Segundo Spera, quanto ao orçamento do próprio museu, o Palais Eskeles precisava desesperadamente de reparos quando ela assumiu o cargo. Os elevadores não funcionavam, não havia computadores e o ar-condicionado estava quebrado, o que impedia a realização de controles climáticos vitais. Por necessidade, sua primeira prioridade foi o reparo da infraestrutura, afirmou Spera. "A alternativa era fechar as portas."
Ela liderou um grande projeto de reforma que foi concluído em novembro de 2011. Segundo Spera, quando a reforma ficou pronta, ela contratou uma pessoa para pesquisar em meio período a origem do acervo, trabalhando 10 horas por semana.
Em setembro o museu apresentou suas primeiras pesquisas de origem ao Comitê de Restituição de Viena, uma organização governamental, e para a diretoria do Israelitischen Kultusgemeinde, o órgão oficial que representa os judeus de Viena.
Ao todo, a lista continha 61 objetos, incluindo o quadro Paisagem Italiana, de Epstein, um artista judeu cuja assinatura era frequentemente apagada dos quadros pelos nazistas.
Ele deixou a Áustria em 1936, entregando 172 obras a Bernhard Altmann, um fabricante de tecidos judeu que fugiu do país após a anexação da Áustria pela Alemanha em 1938. A diretoria — que tem a responsabilidade de devolver os itens perdidos — votou em outubro pela entrega da obra aos herdeiros de Epstein em Londres, mas o quadro ainda não foi enviado.
Especialistas como Sophie Lillie, historiadora de arte e autora de Was Einmal War, um manual sobre as coleções de arte saqueadas em Viena, afirmou que, embora, o museu pudesse ter feito mais, "não acredito que as atuais críticas sejam justificadas".
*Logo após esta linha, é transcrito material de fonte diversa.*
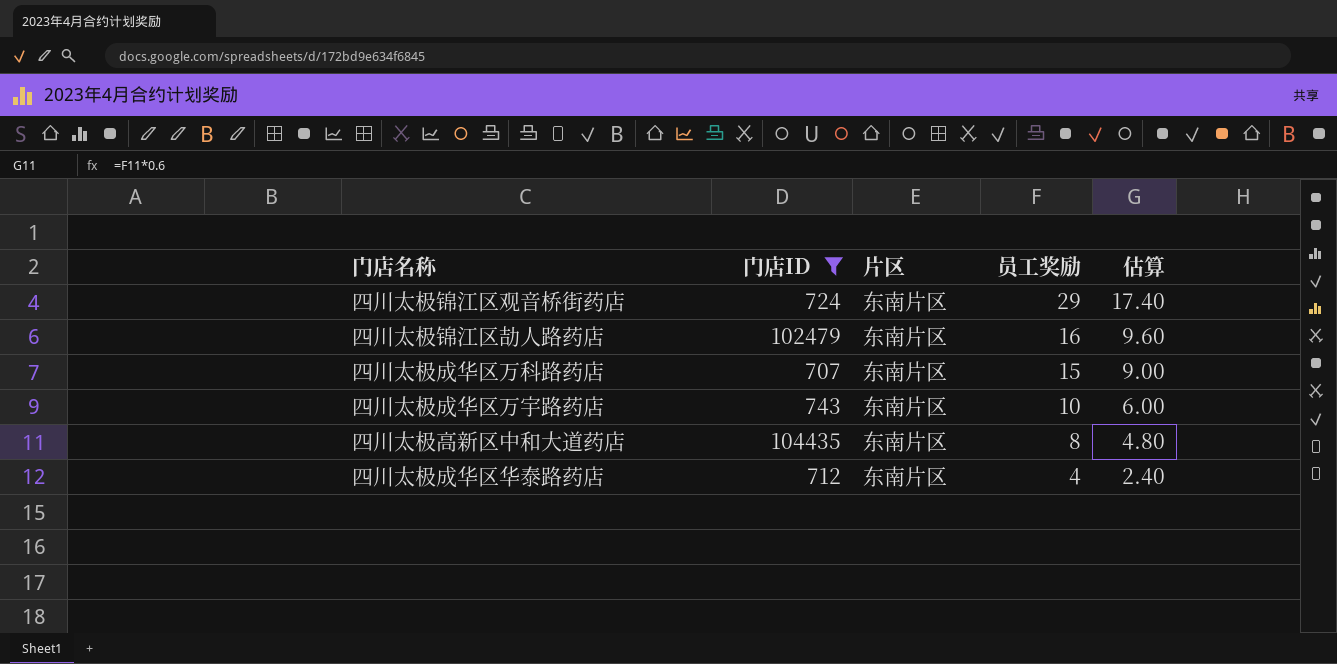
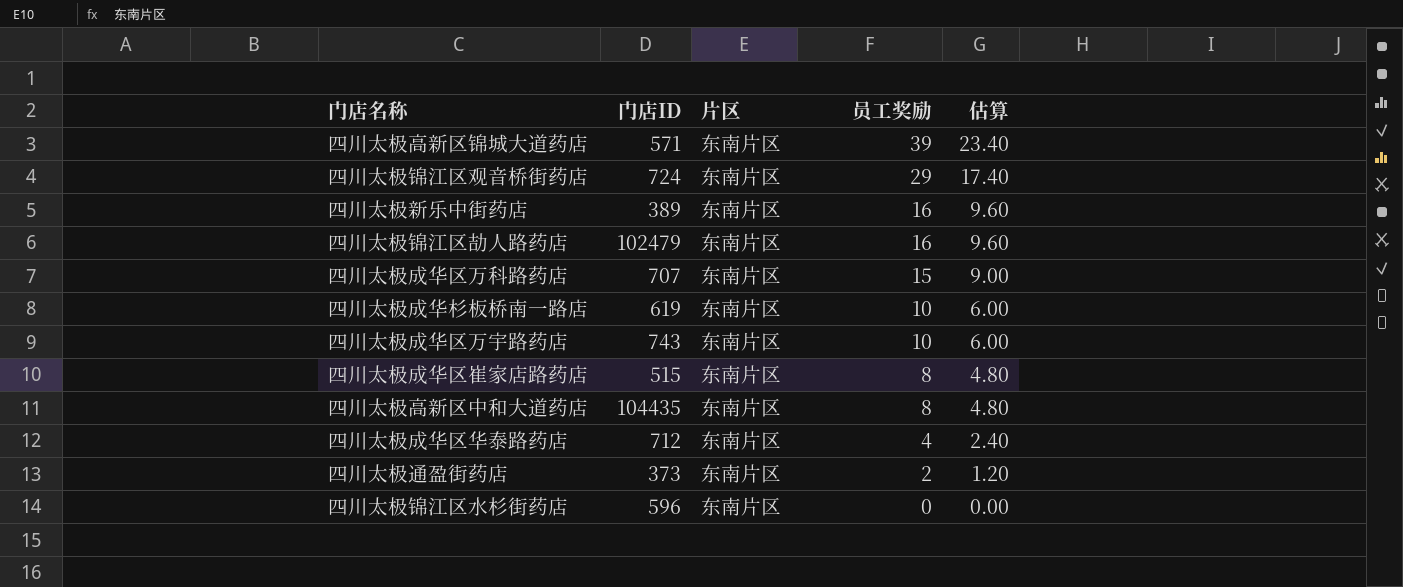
filter: 门店ID >= 707 -> none

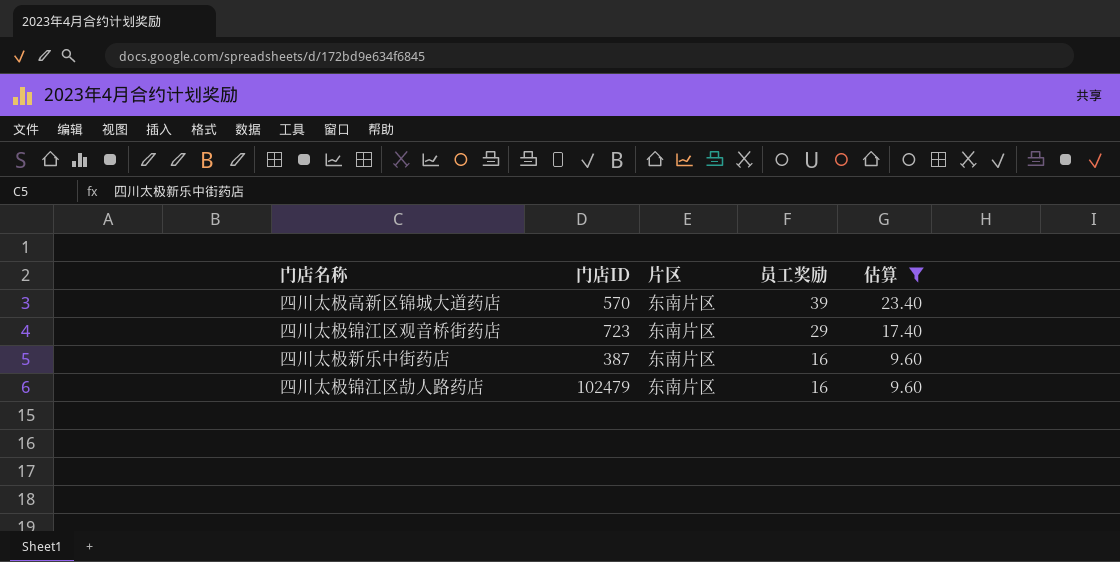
filter: none -> 估算 >= 9.60
四川太极高新区锦城大道药店 | 门店ID: 571 -> 570
四川太极锦江区观音桥街药店 | 门店ID: 724 -> 723
四川太极新乐中街药店 | 门店ID: 389 -> 387

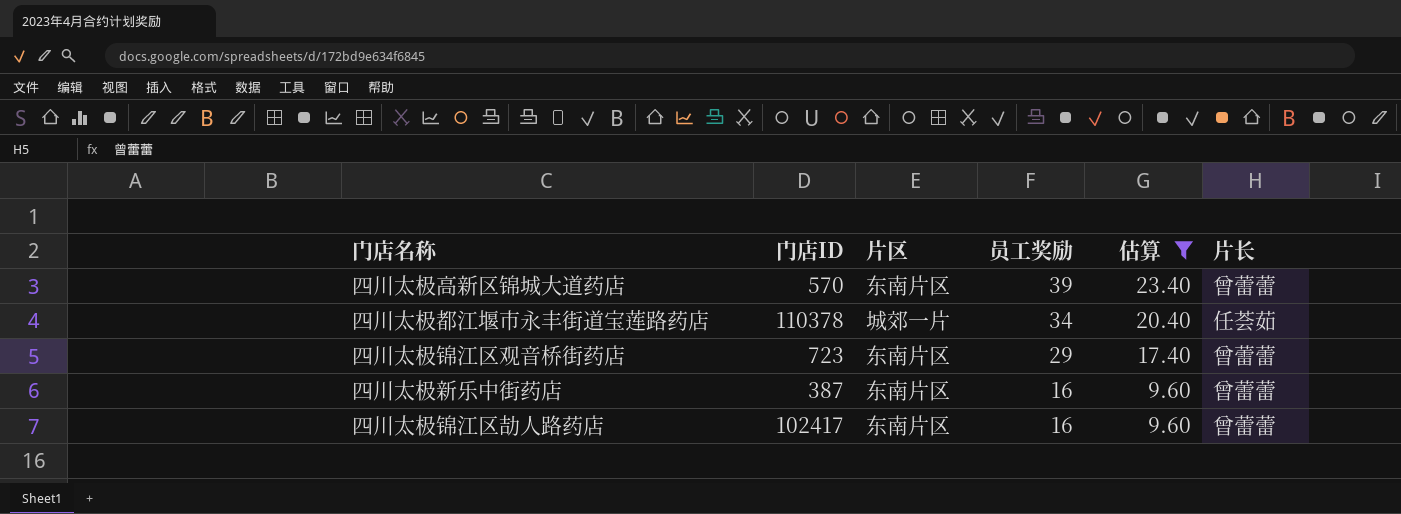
column 片长 | position: none -> 6
row 四川太极都江堰市永丰街道宝莲路药店: none -> 110378 | 城郊一片 | 34 | 20.40 | 任荟茹
四川太极锦江区劼人路药店 | 门店ID: 102479 -> 102417

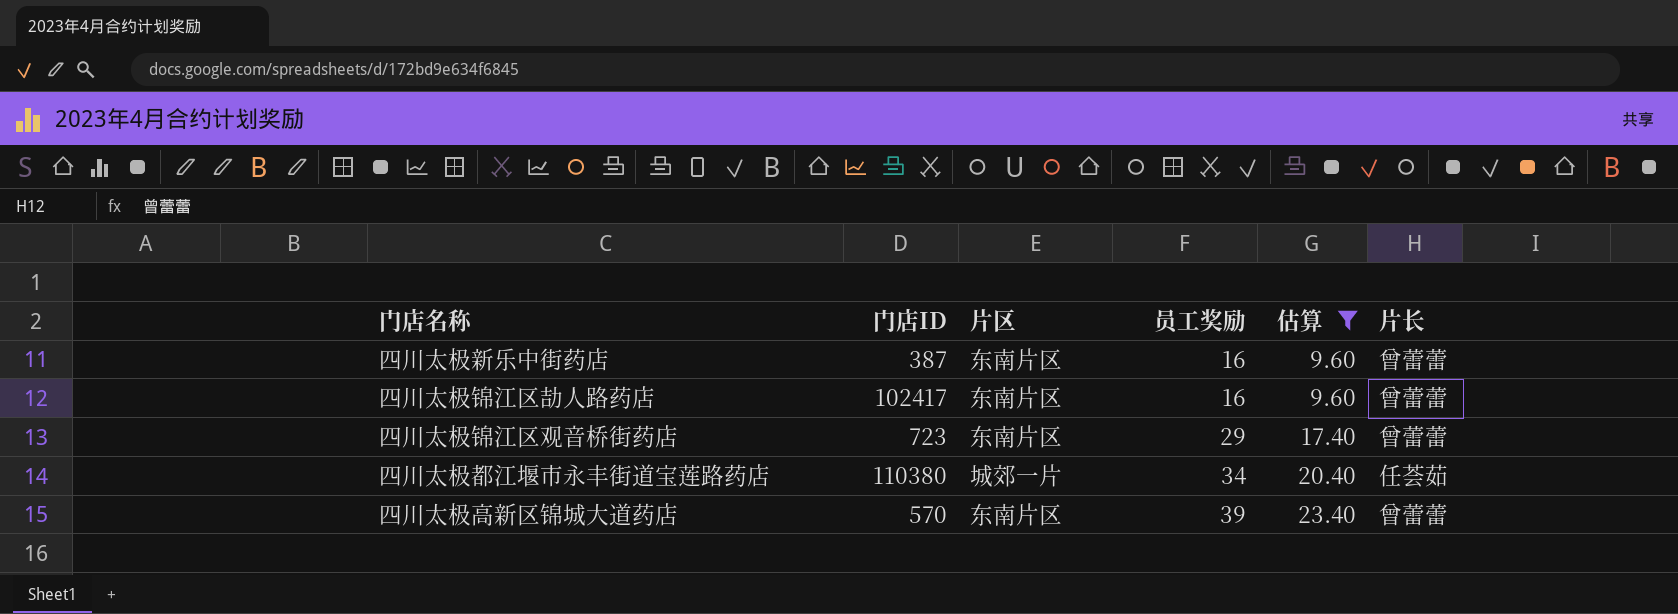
row order: 员工奖励 descending -> 员工奖励 ascending
四川太极都江堰市永丰街道宝莲路药店 | 门店ID: 110378 -> 110380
Contudo, a atenção trouxe algumas mudanças. A jornada de trabalho do pesquisador passou recentemente a mais de 30 horas semanais, afirmou Spera, e o museu também começou a listar objetos questionáveis na Base de Dados de Arte Perdida, na internet, comandada pelo escritório central de documentação de propriedades culturais perdidas do governo alemão.
Spera, que afirmou viver uma "vida judaica muito tradicional", acrescentou que ficou mortificada com as críticas recentes. A maior parte dos parentes de seu marido morreu durante o Holocausto, afirmou. Seu pai foi enviado a um campo de trabalhos forçados e, quando caíram as bombas aliadas, foi forçado a exumar cadáveres, contou.
"Sinto uma obrigação pessoal", afirmou Spera sobre reunir os donos com seus pertences perdidos há muitos anos.
— Sou absolutamente veemente a esse respeito.